Hayao Miyazaki (L) planned the "Aya and the Witch" movie adaptation while his son Goro directed it.
Hayao Miyazaki (L) planned the "Aya and the Witch" movie adaptation while his son Goro directed it.

4 Jun – It's been a while since Studio Ghibli fans were treated to a feature film from the renowned animation studio, but good news, it will be releasing a new movie this year!

Called "Aya and the Witch", what makes this movie even more special is the fact that it is the first full-length 3DCG feature animation from Studio Ghibli.

Recently, the 2020 Cannes Film Festival selected the movie to be among this year's films that will carry the Cannes label on their promotional materials when they go to other film festivals in the future.

Despite no physical form of the film festival's 73rd edition will be held this year due to the COVID-19 pandemic, the selection of films was continued as the festival director Thierry Frémaux stated that they "couldn't send everyone to 2021" and "it was the right thing to do."

Apart from being selected by the prestigious film festival, the film is also all set to premiere this winter.

NHK, Japan's national broadcasting organisation, announced on its website that the film will be broadcast on general TV in winter 2020, though no exact date was given.

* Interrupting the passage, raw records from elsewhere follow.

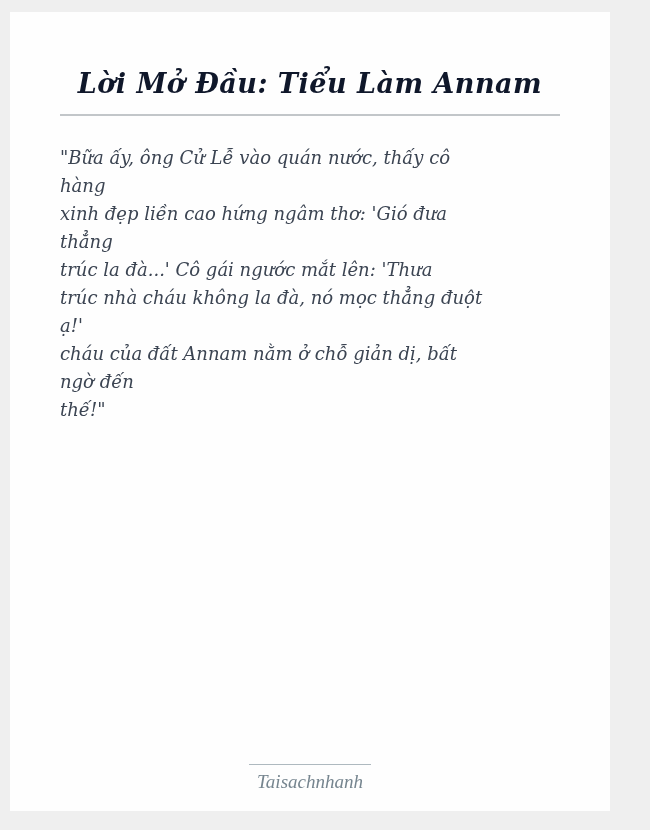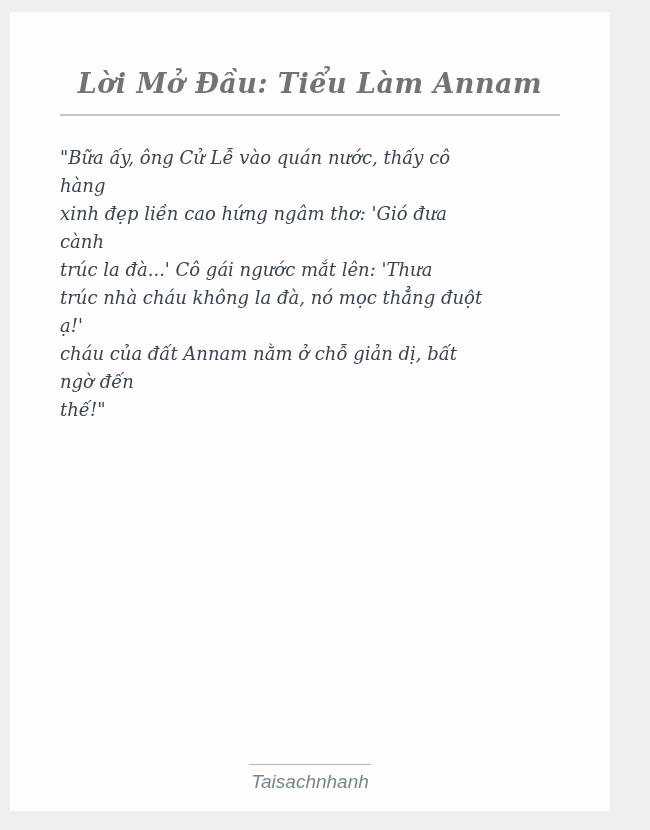--- a/index.html
+++ b/index.html
@@ -52,40 +52,40 @@
     bottom: 18px;
     text-align: center;
   }
   .footer-divider {
     width: 122px;
     height: 1px;
     background: #aeb9bf;
     margin: 0 auto 6px auto;
   }
   .footer-brand {
-    font-family: Liberation Sans, sans-serif;
+    font-family: Liberation Serif, serif;
     font-style: italic;
     font-size: 19px;
     color: #76858f;
   }
 </style>
 </head>
 <body style="background: rgb(239, 239, 239);">
 
 <div class="page" style="background: rgb(254, 254, 254);">
 
-  <h1 class="title" style="color: #737373;">Lời Mở Đầu: Tiểu Làm Annam</h1>
+  <h1 class="title" style="color: #0f172a;">Lời Mở Đầu: Tiểu Làm Annam</h1>
 
   <div class="title-divider" style="background: rgb(194, 198, 201);"></div>
 
   <div class="body-text" style="color: rgb(59, 68, 82);">
     <p class="body-line">"Bữa ấy, ông Cử Lễ vào quán nước, thấy cô</p>
     <p class="body-line">hàng</p>
     <p class="body-line">xinh đẹp liền cao hứng ngâm thơ: 'Gió đưa</p>
-    <p class="body-line">cành</p>
+    <p class="body-line">thẳng</p>
     <p class="body-line">trúc la đà...' Cô gái ngước mắt lên: 'Thưa</p>
     <p class="body-line">trúc nhà cháu không la đà, nó mọc thẳng đuột</p>
     <p class="body-line">ạ!'</p>
     <p class="body-line">cháu của đất Annam nằm ở chỗ giản dị, bất</p>
     <p class="body-line">ngờ đến</p>
     <p class="body-line">thế!"</p>
   </div>
 
   <div class="footer">
     <div class="footer-divider" style="background: rgb(174, 185, 191);"></div>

Famed director Hayao Miyazaki planned the project, though helming credit this time goes to his son Goro Miyazaki. It was revealed in January 2019 that the duo was working on a new movie but info on it has been kept secret until now.

The movie is based on the children's novel "Aya and the Witch" by Diana Win Jones, the same author who penned the "Howl's Moving Castle" book that Studio Ghibli adapted into a film in 2004.

Also known as "Earwig and the Witch", the novel follows the orphaned title character Earwig – or Aya in Japan – who gets adopted by a witch and she decides to fully embrace her new magic-filled life.

Unfortunately, there is no word of theatrical release at the moment, which remains tricky to be sorted out after cinemas worldwide were forced into closure for months now by the pandemic.